BÖLÜM 5

34.7K 1K 604
                                    

İŞLERİ GİTTİKÇE KIZIŞTIRACAĞIM NASIL SİZCE? OY VE YORUMLARI UNUTMAYALIM LÜTFEN. OKUDUĞUNUZ İÇİN TEŞEKKÜRLER.

Saatlerdir televizyonun karşısında oturmuş kapalı ekrana bakıyordum. Ne yapacağımı düşünüyordum ama bulamıyordum. Resmen kapana kısılmıştım. Artık ağlayamıyordum bile, tamamen donuk vaziyetteydim. 

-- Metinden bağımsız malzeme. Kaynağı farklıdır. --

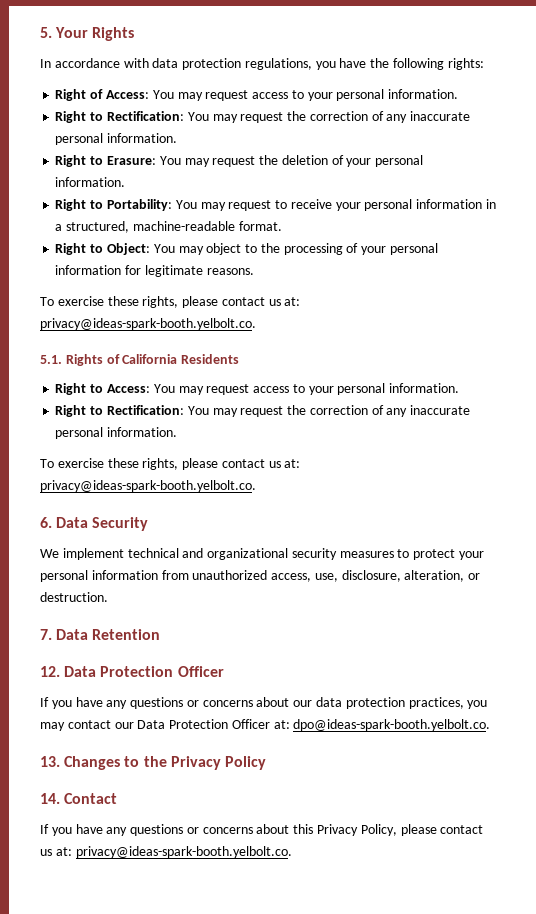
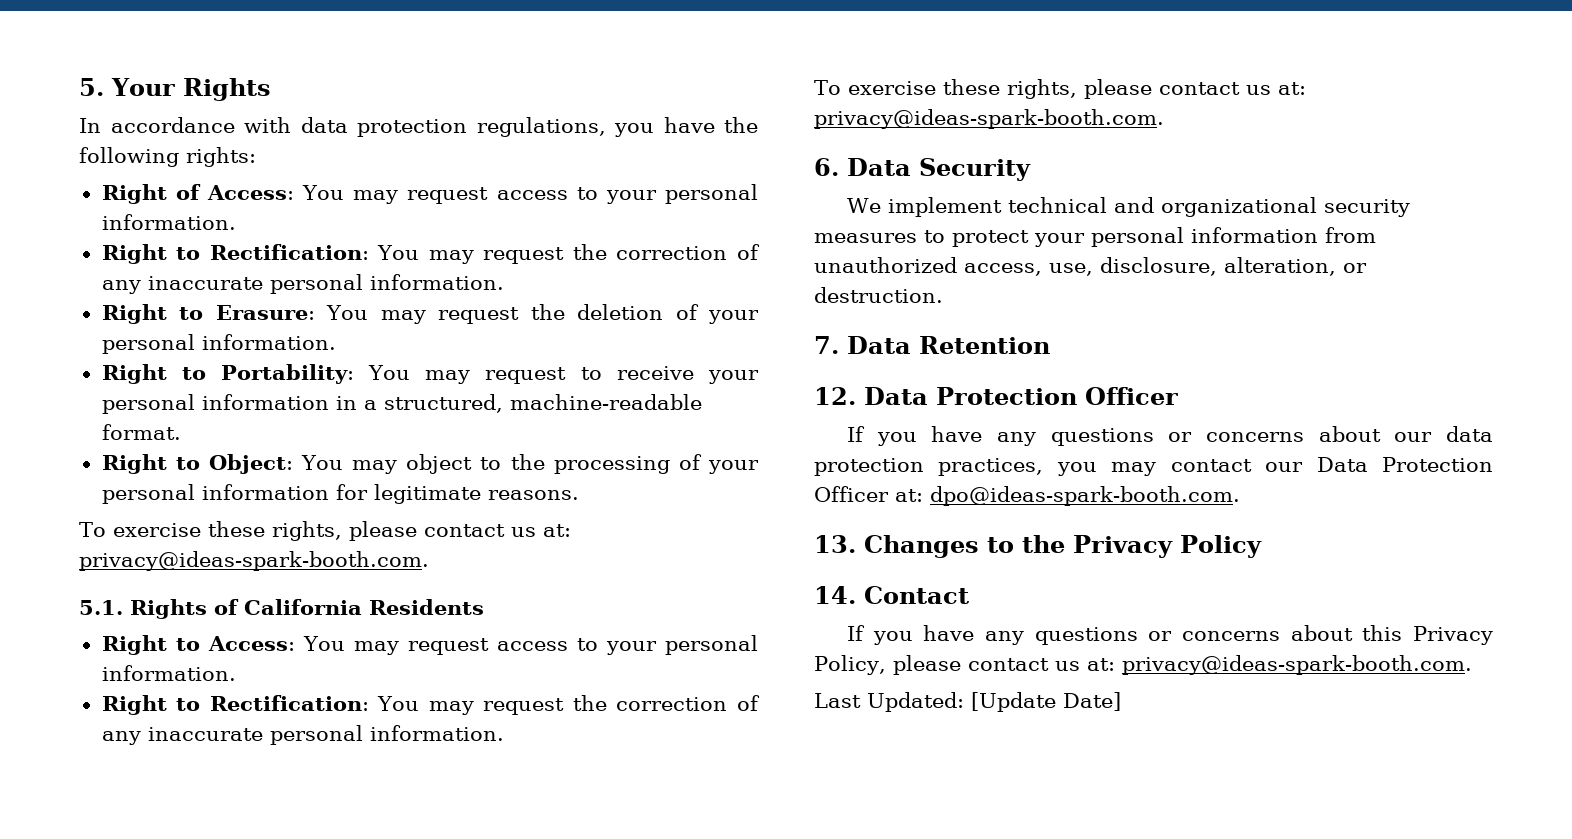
  Right to Object: You may object to the processing of your personal information for legitimate reasons.
- To exercise these rights, please contact us at: privacy@ideas-spark-booth.yelbolt.co.
+ To exercise these rights, please contact us at: privacy@ideas-spark-booth.com.
  Right to Access: You may request access to your personal information.
  Right to Rectification: You may request the correction of any inaccurate personal information.
- To exercise these rights, please contact us at: privacy@ideas-spark-booth.yelbolt.co.
+ To exercise these rights, please contact us at: privacy@ideas-spark-booth.com.
- If you have any questions or concerns about our data protection practices, you may contact our Data Protection Officer at: dpo@ideas-spark-booth.yelbolt.co.
+ If you have any questions or concerns about our data protection practices, you may contact our Data Protection Officer at: dpo@ideas-spark-booth.com.
- If you have any questions or concerns about this Privacy Policy, please contact us at: privacy@ideas-spark-booth.yelbolt.co.
+ If you have any questions or concerns about this Privacy Policy, please contact us at: privacy@ideas-spark-booth.com.
+ Last Updated: [Update Date]

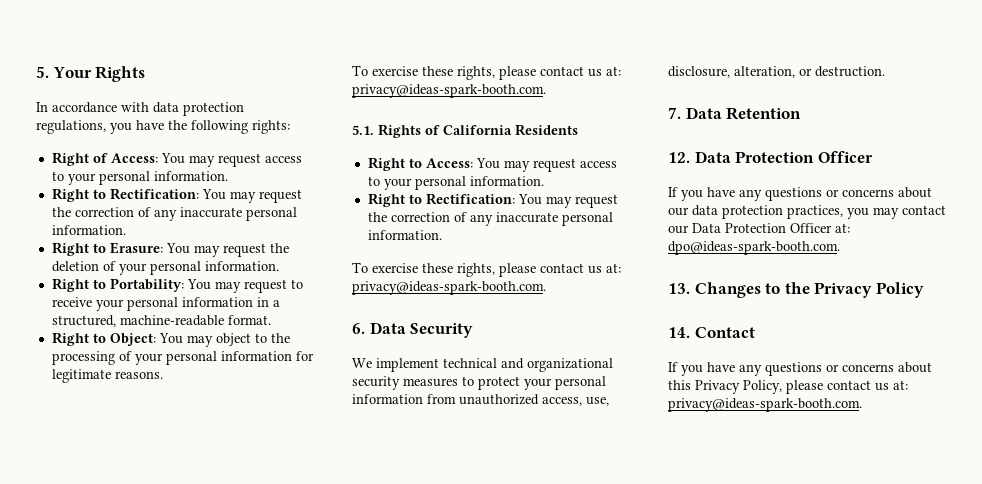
- Last Updated: [Update Date]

Kapım çaldı, korkuyla sıçradım ve açıldı. Gelenin Cem olduğunu gördüğümde derin bir nefes aldım. "Selam," dedi gülümseyerek. Sonra yüzümü gördü ve kaşlarını çatarak yanıma gelip oturdu. Saçlarımı geriye attı ve yanaklarımı tuttu. "Ne oldu?"

Gözlerimden yaşlar, istemsiz olarak düştü. Anlatamazdım, evden ayrılamayacağımı, duşta yanıma geldiğini söyleyemezdim. Cem delirirdi, beni hemen kendi evine götürürdü ki bunu yapamazdım çünkü ailesiyle arası zaten bozuktu. Daha fazla bozulursa bu benim suçum olurdu.

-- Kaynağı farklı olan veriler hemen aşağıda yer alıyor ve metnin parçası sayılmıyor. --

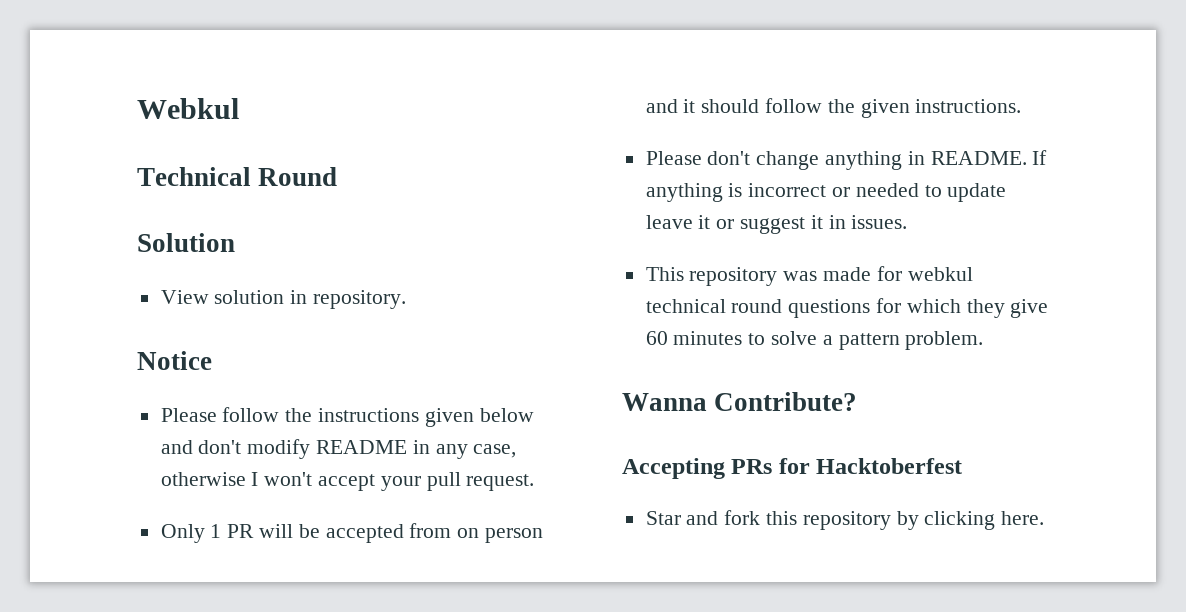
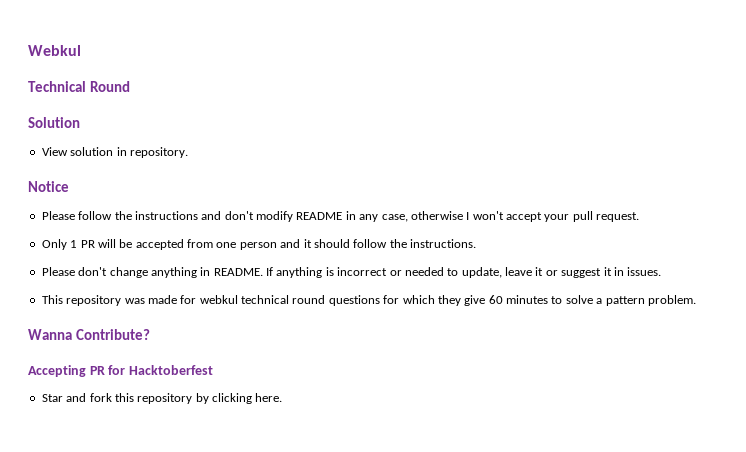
- Please follow the instructions given below and don't modify README in any case, otherwise I won't accept your pull request.
+ Please follow the instructions and don't modify README in any case, otherwise I won't accept your pull request.
- Only 1 PR will be accepted from on person and it should follow the given instructions.
+ Only 1 PR will be accepted from one person and it should follow the instructions.
- If anything is incorrect or needed to update leave it or suggest it in issues.
+ If anything is incorrect or needed to update, leave it or suggest it in issues.
- Accepting PRs for Hacktoberfest
+ Accepting PR for Hacktoberfest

"Sadece bunaldım, derslerden, o adamdan bunaldım."

"Hala seninle uğraşıyor mu?"

"Sadece çorba içiyor ve yüklü bahşiş bırakıp gidiyordu ama bu aralar gelmiyor. Sanırım bıraktı, yine de biraz bunaldım. Derslerim iyi değil."

"Saçmalama, biz aynı sınıftayız. Derslerin çok iyi, neden böyle düşünüyorsun?"

"Üniversiteyi kazanamazsam ne olacak diye düşünüyorum. Bir sene daha hazırlanamam, yardım parası bu sene son kez veriliyor. O zaman tam zamanlı bir işe girip çalışmam gerekecek."

"Her şey hallolacak Maral, merak etme. Ben hep yanındayım, sana yardımcı olurum."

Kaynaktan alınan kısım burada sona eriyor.